Georges Marchais : Jamais, et j'ai la conscience tout à fait tranquille. De même que mon ami Robert Hue peut l’avoir pour la suite. Ceux qui affirment le contraire mentent effrontément. J'ai vu, par exemple, qu'un ancien dirigeant de notre parti nous attaque. Mais aujourd'hui, il a des responsabilités auprès de la mairie UDF de Toulouse. Ceci explique cela.

 

L’Humanité - 21 octobre 1996

Canal + le 20 octobre 1996

Karl Zéro : Pour la première fois, on met en examen des leaders politiques directement : est-ce un hasard si cela tombe sur vous les communistes ?

Robert Hue : Je ne crois pas. Pourquoi veut-t-on porter atteinte au Parti communiste ? Ma réponse est claire. On est des empêcheurs de tourner en rond, pour les affairistes. Tout le monde sait que j'ai mené toute ma campagne pour l'élection présidentielle en dénonçant l’argent-roi, qui coule à flots, alors qu'à un autre pôle de la société il y a des gens qui souffrent. On ne supporte pas cela et on veut entacher notre image de gens qui sont révoltés par cette situation.

Karl Zéro : Vous n'avez jamais touché un centime des sociétés SOCOPAP, GIFCO ?

Robert Hue : Jamais je n'ai touché un centime de ces sociétés. Le PCF n'a jamais eu dans sa trésorerie un centime de ces entreprises. Je vous le dis droit dans les yeux, sans ambiguïté aucune.
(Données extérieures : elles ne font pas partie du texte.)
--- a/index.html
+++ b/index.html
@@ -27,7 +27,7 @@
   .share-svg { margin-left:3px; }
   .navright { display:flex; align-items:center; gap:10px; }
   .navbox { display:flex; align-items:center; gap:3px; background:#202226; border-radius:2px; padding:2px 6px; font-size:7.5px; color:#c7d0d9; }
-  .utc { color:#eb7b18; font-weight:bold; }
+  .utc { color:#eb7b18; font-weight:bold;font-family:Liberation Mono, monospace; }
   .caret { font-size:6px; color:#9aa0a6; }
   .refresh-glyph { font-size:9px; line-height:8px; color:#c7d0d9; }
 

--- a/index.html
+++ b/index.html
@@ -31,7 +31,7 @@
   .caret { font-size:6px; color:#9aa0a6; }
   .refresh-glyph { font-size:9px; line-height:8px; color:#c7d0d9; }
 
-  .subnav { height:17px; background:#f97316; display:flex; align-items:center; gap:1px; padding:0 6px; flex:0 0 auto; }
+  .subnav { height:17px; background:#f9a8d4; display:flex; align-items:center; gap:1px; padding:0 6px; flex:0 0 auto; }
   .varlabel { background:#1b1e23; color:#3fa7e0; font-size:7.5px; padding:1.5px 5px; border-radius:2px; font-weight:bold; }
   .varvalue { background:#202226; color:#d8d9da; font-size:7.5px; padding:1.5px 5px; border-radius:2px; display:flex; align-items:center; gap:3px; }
Karl Zéro : Ni les municipalités communistes ?

Robert Hue : Je suis maire depuis vingt ans. Dans les mairies, lorsqu'il y a un marché, il y a une commission d'appel d'offres, le représentant de l'État est là, le percepteur, pour voir la légalité des choses. Voilà ce que sont les marchés publics : c'est sans ambiguïté.

Karl Zéro : Je suis déçu, je croyais que nous avions le même employeur, la CGE…

Robert Hue : En ce qui concerne la CGE, je vais vous dire, moi je suis pour la nationaliser.

Karl Zéro : Alors d'où vient l'argent du PCF ? J'ai cru comprendre qu'il y a longtemps, vous n'étiez pas là où vous étiez tout petit, il y avait beaucoup de subsides de l’URSS…

Robert Hue : On disait même dans les années cinquante que certains dirigeants du PCF avaient des baignoires en or. L'argent de Moscou, le complot des pigeons avec Duclos, les baignoires en or… Il faut mettre un terme à cela et que l'on voie bien que la caractéristique du PCF, sa singularité…

Karl Zéro : C'est qu'il n'a pas de baignoire en or, Marchais non plus ?

Robert Hue : Ah ça non !

Karl Zéro : D'où vient votre sang-froid, votre jovialité : du fait que vous avez travaillé en hôpital psychiatrique ?

Robert Hue : J'ai fait des études qui m'ont conduit à être en psychiatrie un temps, mais aussi neurochirurgie et en chirurgie : je suis infirmier de profession. Le recul par rapport à l'événement vient peut-être des études de psychologie mais surtout de ce que, depuis l'âge de sept ans, j'ai fait du judo. Le mental, en judo, ça compte.

Karl Zéro : Ce serait bien qu’il y ait des ministres communistes ?

Robert Hue : Il est important que dans le gouvernement de la France il y ait des ministres communistes.

Karl Zéro : Mais comment faire ? Ils sont tous pour Maastricht au Parti socialiste. Et pas vous.

Robert Hue : C'est plus complexe que cela. Au PS, je vois bien l'engagement qu'il y a derrière la monnaie unique. Mais on sent que de plus en plus de gens contestent cette démarche. En voyant bien qu'au fond, il y aura une banque centrale européenne, à Francfort, qui va décider de tout, en dehors de notre souveraineté nationale : c'est intolérable. La monnaie unique, c'est la disparition du franc. À chaque fois que dans l'histoire des sociétés humaines il a fallu affirmer son identité nationale, on a frappé monnaie. On veut supprimer cela. Ce n'est pas une bonne chose.